A Foley catheter is a specific type of indwelling urinary catheter, which is a thin, flexible tube designed to remain inside the bladder for a period of time to drain urine. The term “indwelling” refers to the small, inflatable balloon at the tip of the catheter, which is filled with sterile water once inside the bladder to prevent the device from slipping out. This catheter allows urine to flow continuously into an external collection bag, offering a reliable method of managing urinary output. Healthcare providers use a Foley catheter for several primary reasons, including relieving acute urinary retention, monitoring precise urine output in hospitalized or post-surgical patients, and managing urinary flow during certain surgical procedures. This controlled drainage helps prevent bladder over-distension and allows for accurate tracking of the body’s fluid balance.
Anatomical Identification for Insertion
Successful female catheterization requires accurate identification of the external urethral meatus, the small opening where the catheter must be inserted. This meatus is located within the vulvar vestibule, the smooth area bordered by the labia minora. It is positioned anterior to the vaginal opening and approximately two to three centimeters posterior to the clitoris. The female urethra itself is relatively short, typically measuring about four centimeters in length.
The initial step for visualization involves gently separating the labia majora and then the labia minora to fully expose the vestibule. Because the meatus can sometimes be difficult to see, especially in women with certain anatomical variations, adequate lighting is necessary. A good light source helps clearly illuminate the area between the clitoris and the vagina, allowing the provider to confirm the meatus before beginning the procedure. Once the opening is identified, the non-dominant hand must maintain gentle separation of the labia throughout the entire insertion process to prevent contamination.
Essential Preparation Steps
Meticulous preparation is necessary to maintain sterility and minimize the risk of a catheter-associated urinary tract infection (CAUTI). The patient must be positioned in the dorsal recumbent position, lying on their back with knees flexed and hips rotated outward, which provides optimal access and visualization of the perineal area. A waterproof pad should be placed beneath the patient’s buttocks to protect the bed linens from any fluids or cleaning solutions. The required sterile supplies, typically contained within a specialized catheterization kit, must be opened and organized onto a sterile field at the bedside.
Sterile Kit Contents
- Foley catheter
- Sterile gloves
- Antiseptic cleaning solution
- Sterile drape
- Lubricating jelly
After performing pericare with clean gloves, the provider must remove them, perform hand hygiene, and then don the sterile gloves. The sterile field is established by placing the under-drape and the fenestrated drape, ensuring all required materials are within reach.
The Insertion Procedure
Once the sterile field is established and the meatus is clearly visualized, the next step is to clean the surrounding area with the antiseptic solution provided in the kit. Using a new swab or cotton ball for each stroke, the provider wipes from top to bottom, cleaning the labium majus farthest away, then the labium majus closest, and finally cleaning directly over the meatus itself. This three-step process helps move microorganisms away from the insertion site and must be performed without allowing the non-dominant hand holding the labia to move or become contaminated.
The tip of the catheter is then generously coated with the sterile, water-soluble lubricating jelly to reduce friction and patient discomfort.

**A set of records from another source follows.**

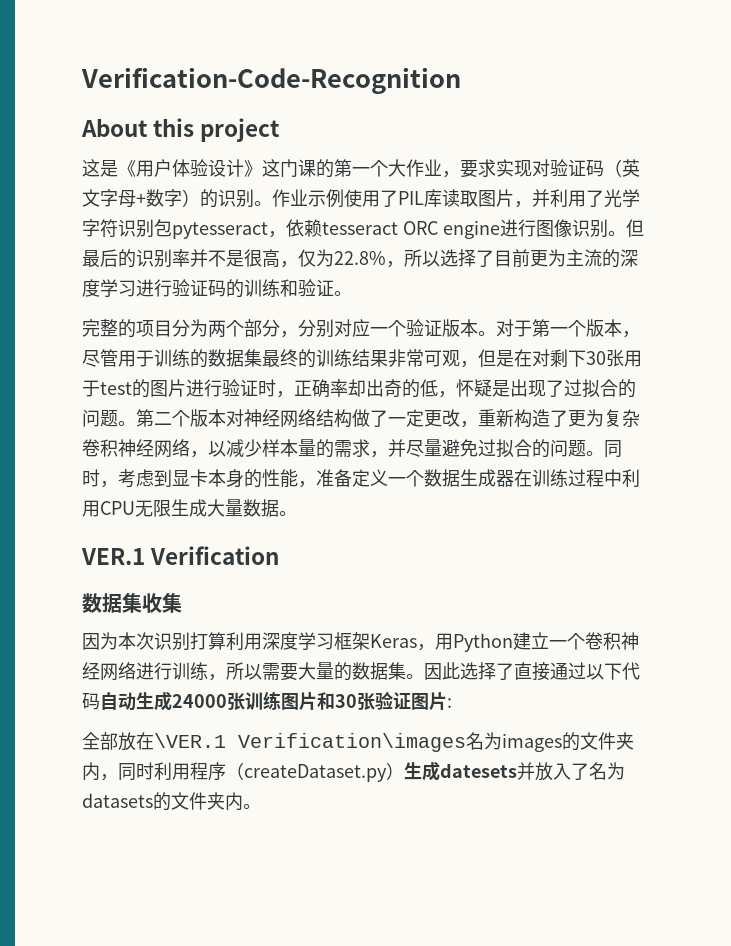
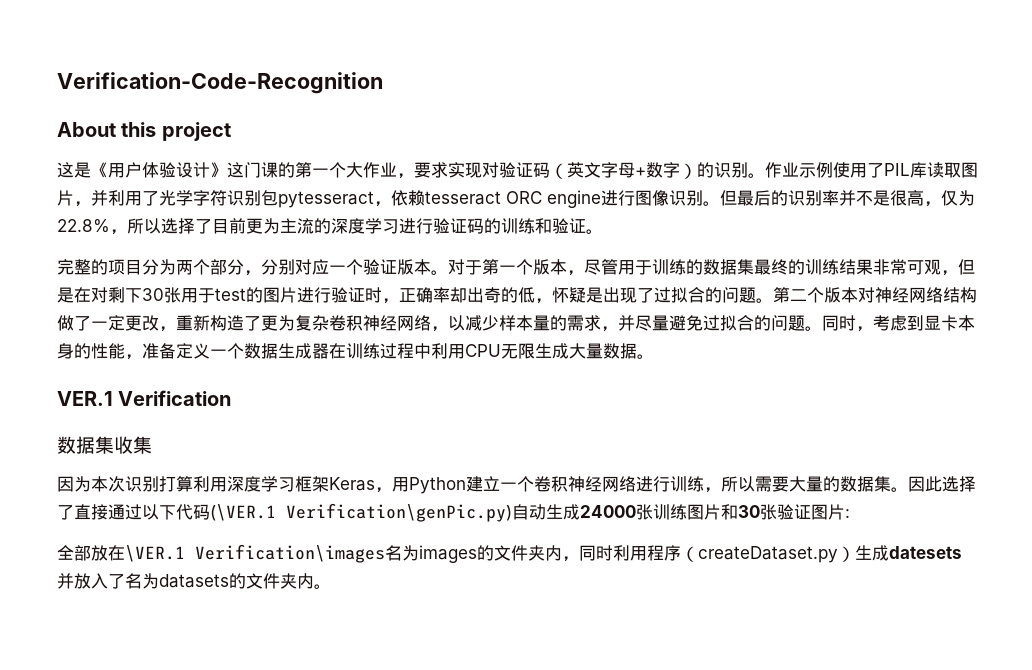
(100, 701) none -> [210,503,512,522] (\VER.1 Verification\genPic.py)

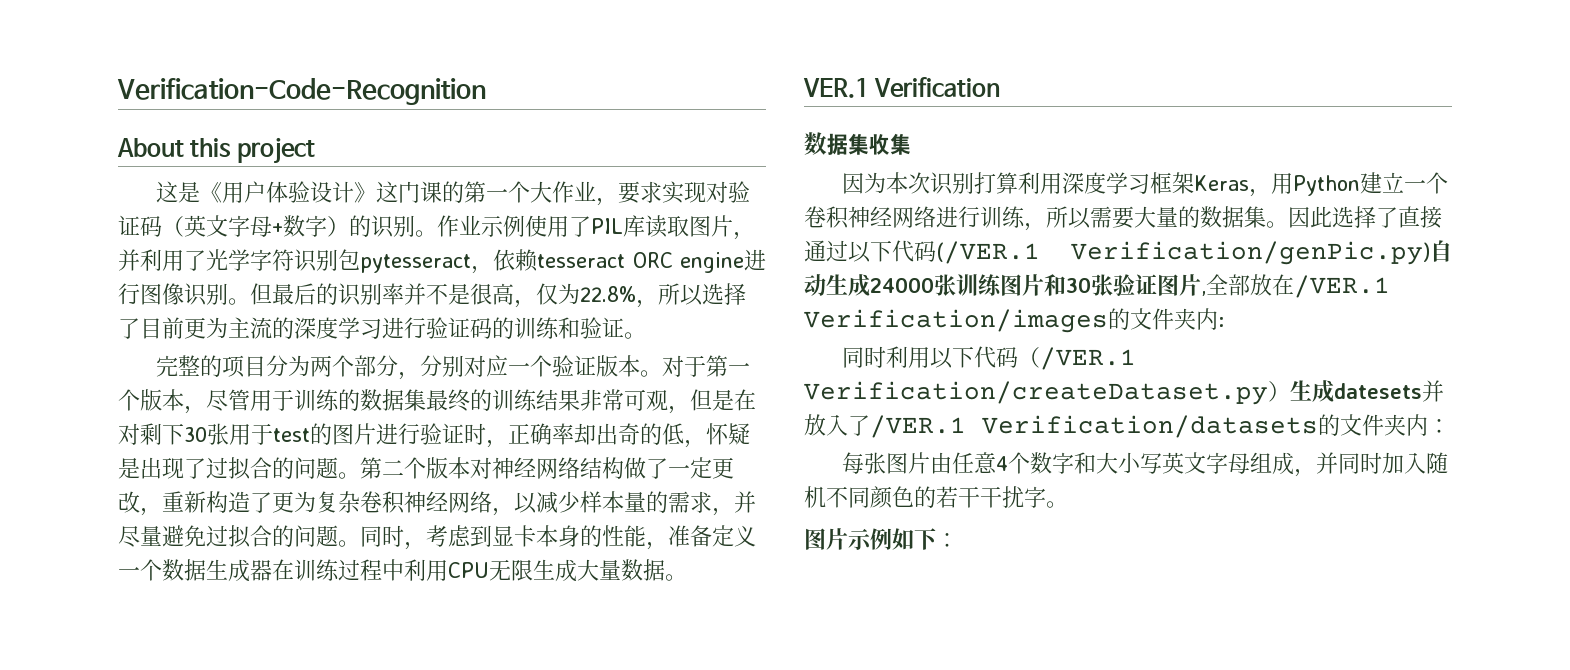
[210,503,512,522] (\VER.1 Verification\genPic.py) -> [936,241,1430,265] (/VER.1 Verification/genPic.py)
[845,509,850,518] : // -> [1201,291,1206,296] ,
[125,544,579,563] \VER.1 Verification\images名为images的文件夹内， -> [1294,275,1390,298] [804,308,1224,333] /VER.1 Verification/images的文件夹内: //
[647,545,838,563] 程序（createDataset.py -> [929,346,1136,370] [804,381,1268,405] 以下代码（/VER.1 Verification/createDataset.py
[125,573,331,589] 名为datasets的文件夹内。 -> [870,414,1450,438] [841,452,1448,477] [804,486,1068,509] [804,528,958,550] /VER.1 Verification/datasets的文件夹内： // 每张图片由任意4个数字和大小写英文字母组成，并同时加入随机不同颜色的若干干扰字。 // 图片示例如下：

Holding the catheter a few inches from the tip with the sterile, dominant hand, the provider instructs the patient to take a slow, deep breath or “bear down.” This maneuver helps to relax the external urethral sphincter, facilitating smoother passage. The catheter is then gently inserted into the meatus and advanced steadily until urine is observed flowing back into the tubing.
Upon seeing urine return, the catheter tip has entered the bladder. The tubing must be advanced further to ensure the balloon is clear of the narrow urethra before inflation. The catheter must be advanced an additional 2.5 to 5 centimeters (one to two inches) past the point of initial urine flow to fully seat the balloon within the bladder cavity. If resistance is met, the provider must not force the catheter, as this can cause urethral trauma.
Securing and Maintaining the Catheter
After the catheter is correctly positioned in the bladder, the retention balloon must be inflated to secure the device and prevent accidental dislodgement. The sterile water syringe is used to inject the recommended volume of sterile water, typically ten milliliters, into the balloon channel. The patient may report a brief sensation of pressure as the balloon inflates.
If pain occurs, the water must be immediately withdrawn and the catheter advanced slightly more, as the balloon may be inflating in the urethra. Following inflation, a gentle tug is applied to the catheter until a slight resistance is felt, confirming the inflated balloon is resting against the bladder neck.
The catheter is then secured externally to the patient’s inner thigh or lower abdomen using a manufactured securing device or tape. This anchoring stabilizes the catheter and reduces tension on the urethra, helping prevent pressure injury. The attached drainage bag must be positioned and secured to the bed frame, always remaining below the level of the patient’s bladder to ensure gravity facilitates continuous urine drainage and prevents backflow.